Yet another excerpt from my book. I hope you’ll continue on the journey with me. This passage is from early in my trip, while I’m still in Queensland.
It is almost beyond words to describe the beauty of the rainforest. It is harder still to express how that beauty affected me. My reaction was almost physical—an intense serenity, an elated peacefulness poured through me, like cool water in a dry land.
The forest is rejoicingly beautiful and incredibly green. As one descends, the trees close overhead, so even the sunlight filtering in seems green. Water trickles over moss-covered rocks, joins with other trickles, forms streams that end in waterfalls and great, deep pools that spill endlessly down the mountainside, disappearing and reemerging from the fabulous tangle of undergrowth. Fig trees with fantastic aerial root systems twist into weird, intricate shapes. Palms, mahogany trees, figs and gum trees stretch high overhead. Ferns attain amazing sizes. Trees drip with vines. We could hear the calls of wild birds and see an occasional flash of vivid color, but the only creature we saw clearly was a brush turkey building its nest.
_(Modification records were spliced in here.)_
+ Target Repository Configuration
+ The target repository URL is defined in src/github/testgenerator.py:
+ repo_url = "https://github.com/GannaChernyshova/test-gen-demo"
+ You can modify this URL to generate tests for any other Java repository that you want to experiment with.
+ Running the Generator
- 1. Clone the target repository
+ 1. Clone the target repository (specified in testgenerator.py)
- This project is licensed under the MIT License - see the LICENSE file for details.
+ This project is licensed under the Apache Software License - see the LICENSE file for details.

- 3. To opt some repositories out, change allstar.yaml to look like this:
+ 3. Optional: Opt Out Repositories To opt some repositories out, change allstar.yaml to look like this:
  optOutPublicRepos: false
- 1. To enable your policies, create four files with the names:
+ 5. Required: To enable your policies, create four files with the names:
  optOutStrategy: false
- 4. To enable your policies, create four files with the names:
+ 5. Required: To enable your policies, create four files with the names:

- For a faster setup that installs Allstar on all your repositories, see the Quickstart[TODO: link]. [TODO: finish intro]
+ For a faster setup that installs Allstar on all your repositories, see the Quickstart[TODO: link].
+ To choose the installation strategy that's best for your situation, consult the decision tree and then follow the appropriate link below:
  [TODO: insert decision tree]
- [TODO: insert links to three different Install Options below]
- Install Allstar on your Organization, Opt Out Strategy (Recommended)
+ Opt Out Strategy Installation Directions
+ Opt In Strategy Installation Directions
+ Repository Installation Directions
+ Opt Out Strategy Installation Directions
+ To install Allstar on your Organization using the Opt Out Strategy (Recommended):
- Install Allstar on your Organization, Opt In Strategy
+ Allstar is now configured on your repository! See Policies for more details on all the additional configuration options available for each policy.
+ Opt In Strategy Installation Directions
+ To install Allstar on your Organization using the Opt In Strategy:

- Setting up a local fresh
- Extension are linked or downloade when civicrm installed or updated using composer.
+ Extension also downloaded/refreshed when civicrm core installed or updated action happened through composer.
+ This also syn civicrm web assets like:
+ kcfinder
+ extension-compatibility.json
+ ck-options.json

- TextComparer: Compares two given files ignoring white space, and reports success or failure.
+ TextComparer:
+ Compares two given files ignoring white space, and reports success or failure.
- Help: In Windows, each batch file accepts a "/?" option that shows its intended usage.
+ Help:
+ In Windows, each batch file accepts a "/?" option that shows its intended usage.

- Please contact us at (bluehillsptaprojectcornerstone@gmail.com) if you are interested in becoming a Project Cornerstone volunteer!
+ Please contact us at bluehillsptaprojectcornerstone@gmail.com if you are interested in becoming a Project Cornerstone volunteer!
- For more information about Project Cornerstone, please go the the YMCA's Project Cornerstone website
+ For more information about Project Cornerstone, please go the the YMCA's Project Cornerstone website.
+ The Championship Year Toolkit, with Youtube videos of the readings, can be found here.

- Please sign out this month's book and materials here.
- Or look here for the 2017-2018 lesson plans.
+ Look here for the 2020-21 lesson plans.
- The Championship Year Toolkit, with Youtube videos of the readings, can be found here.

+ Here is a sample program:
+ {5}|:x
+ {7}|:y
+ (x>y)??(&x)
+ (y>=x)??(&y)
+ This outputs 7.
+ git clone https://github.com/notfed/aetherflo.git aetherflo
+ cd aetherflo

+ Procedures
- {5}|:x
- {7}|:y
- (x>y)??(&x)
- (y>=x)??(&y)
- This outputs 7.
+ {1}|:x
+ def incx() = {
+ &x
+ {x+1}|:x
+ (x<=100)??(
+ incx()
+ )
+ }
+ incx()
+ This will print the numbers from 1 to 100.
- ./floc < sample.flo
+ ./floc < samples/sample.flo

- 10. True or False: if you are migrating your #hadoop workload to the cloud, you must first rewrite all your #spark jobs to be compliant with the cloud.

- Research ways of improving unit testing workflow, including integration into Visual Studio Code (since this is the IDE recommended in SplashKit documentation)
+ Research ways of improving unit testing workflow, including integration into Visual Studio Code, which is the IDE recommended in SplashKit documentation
Most of the trees grow straight and tall, trying to reach above the green canopy and into the sunshine. Some grow at precarious angles, wedged into gaps in the mountain’s side, clinging to boulders for support. Fallen trees have become gardens of moss, ferns and shelf-like, orange fungus, but even the living trees support mosses and ferns. Creeping vines carpet the forest floor in green. Climbing vines, some with thorns, twist up, over and around, hanging in festoons from tree to tree. Small, subtly colored flowers peek through the leaves of many bushes. The rich beauty of the place is almost overwhelming.
By the time we had descended to Cedar Creek Falls, we were breaking out of the rainforest and getting back into eucalypt forest. There, a great slash of bare, gray rock cuts through the trees, where Cedar Creek bursts through a broad cleft and falls to a series of deep pools connected by cascades and rapids.
Stained, stone walls rose up on the far side of the pools, but the slope on the side where we stood was like giant, uneven steps, broken and worn. We climbed down through the rocks for a better view, balancing along stone ledges paralleling the rushing water, hopping across boulders. There were people swimming in one of the lower pools, and boys diving from the cliffs into the deep water below.
“Idyllic” was the first word that came to mind, but it is not strong enough. This, to me, this whole day was far more wonderful than “rustic contentment.” It was a revelation. I wanted to stay, and my gaze clung to everything around me, trying to hold me there.